__Edit tracking data__
**********

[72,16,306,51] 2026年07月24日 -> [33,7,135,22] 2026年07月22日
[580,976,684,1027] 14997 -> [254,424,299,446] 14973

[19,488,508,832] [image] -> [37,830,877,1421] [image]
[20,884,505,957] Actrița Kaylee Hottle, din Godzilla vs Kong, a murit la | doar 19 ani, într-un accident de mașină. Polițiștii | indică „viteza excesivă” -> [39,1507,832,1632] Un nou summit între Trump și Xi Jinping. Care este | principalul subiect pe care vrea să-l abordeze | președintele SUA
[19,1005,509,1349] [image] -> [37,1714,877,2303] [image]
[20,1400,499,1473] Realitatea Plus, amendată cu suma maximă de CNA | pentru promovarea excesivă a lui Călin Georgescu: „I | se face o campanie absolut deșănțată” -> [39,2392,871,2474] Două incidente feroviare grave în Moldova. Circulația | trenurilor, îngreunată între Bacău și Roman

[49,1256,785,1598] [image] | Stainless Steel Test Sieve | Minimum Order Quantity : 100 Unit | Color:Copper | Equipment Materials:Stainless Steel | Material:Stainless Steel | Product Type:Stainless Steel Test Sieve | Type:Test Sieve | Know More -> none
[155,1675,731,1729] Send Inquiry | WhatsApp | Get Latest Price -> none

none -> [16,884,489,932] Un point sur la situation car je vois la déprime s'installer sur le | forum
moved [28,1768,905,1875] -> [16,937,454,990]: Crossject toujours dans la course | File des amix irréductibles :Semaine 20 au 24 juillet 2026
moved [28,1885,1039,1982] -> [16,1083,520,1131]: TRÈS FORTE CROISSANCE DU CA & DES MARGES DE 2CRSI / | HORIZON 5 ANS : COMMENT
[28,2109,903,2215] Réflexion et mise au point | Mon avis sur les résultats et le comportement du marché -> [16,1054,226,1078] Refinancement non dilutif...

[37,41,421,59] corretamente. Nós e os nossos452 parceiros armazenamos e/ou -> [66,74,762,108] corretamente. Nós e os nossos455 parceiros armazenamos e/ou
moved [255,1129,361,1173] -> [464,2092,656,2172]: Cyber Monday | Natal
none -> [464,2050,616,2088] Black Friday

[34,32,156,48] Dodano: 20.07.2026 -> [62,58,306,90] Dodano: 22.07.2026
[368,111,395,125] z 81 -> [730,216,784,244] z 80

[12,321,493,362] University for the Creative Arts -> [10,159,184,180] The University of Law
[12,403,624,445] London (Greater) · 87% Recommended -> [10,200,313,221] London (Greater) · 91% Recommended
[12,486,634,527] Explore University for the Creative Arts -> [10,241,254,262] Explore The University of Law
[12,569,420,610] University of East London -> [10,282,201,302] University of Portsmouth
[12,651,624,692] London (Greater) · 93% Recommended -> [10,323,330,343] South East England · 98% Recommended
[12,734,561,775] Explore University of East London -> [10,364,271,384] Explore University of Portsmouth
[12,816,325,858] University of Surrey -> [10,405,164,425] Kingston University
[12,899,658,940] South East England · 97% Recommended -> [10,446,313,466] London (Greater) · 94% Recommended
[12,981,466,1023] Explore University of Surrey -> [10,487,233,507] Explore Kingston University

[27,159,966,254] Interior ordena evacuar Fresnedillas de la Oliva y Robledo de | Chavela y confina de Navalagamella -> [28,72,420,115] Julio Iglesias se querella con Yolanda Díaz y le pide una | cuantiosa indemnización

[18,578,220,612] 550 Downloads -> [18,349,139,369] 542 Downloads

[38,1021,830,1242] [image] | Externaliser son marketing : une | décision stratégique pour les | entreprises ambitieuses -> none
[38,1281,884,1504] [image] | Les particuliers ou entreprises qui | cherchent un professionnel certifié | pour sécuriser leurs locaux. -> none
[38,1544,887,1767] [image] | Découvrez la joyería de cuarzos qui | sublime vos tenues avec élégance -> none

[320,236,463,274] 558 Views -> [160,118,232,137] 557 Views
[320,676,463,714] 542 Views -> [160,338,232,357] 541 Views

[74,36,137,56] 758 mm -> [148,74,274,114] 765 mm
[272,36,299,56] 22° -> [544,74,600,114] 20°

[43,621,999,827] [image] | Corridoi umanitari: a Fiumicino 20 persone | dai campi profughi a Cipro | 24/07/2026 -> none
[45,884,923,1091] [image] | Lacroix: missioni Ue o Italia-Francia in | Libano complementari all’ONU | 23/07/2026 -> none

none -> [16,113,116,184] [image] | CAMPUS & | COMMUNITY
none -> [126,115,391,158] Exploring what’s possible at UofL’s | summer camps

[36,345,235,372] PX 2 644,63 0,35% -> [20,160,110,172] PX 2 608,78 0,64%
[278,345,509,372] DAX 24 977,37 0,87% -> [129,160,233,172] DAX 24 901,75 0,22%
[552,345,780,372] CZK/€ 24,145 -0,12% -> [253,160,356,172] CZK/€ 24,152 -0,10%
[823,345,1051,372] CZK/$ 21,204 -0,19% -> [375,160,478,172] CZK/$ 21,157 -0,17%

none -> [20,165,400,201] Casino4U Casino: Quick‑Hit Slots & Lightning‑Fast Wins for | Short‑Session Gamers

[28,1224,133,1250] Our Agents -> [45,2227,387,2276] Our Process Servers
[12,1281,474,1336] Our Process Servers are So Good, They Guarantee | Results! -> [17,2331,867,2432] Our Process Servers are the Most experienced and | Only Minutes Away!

**********

__Exercise directions__
In the records above, find the lines containing "Kingston" and copy them.

__Task output__
[12,816,325,858] University of Surrey -> [10,405,164,425] Kingston University
[12,981,466,1023] Explore University of Surrey -> [10,487,233,507] Explore Kingston University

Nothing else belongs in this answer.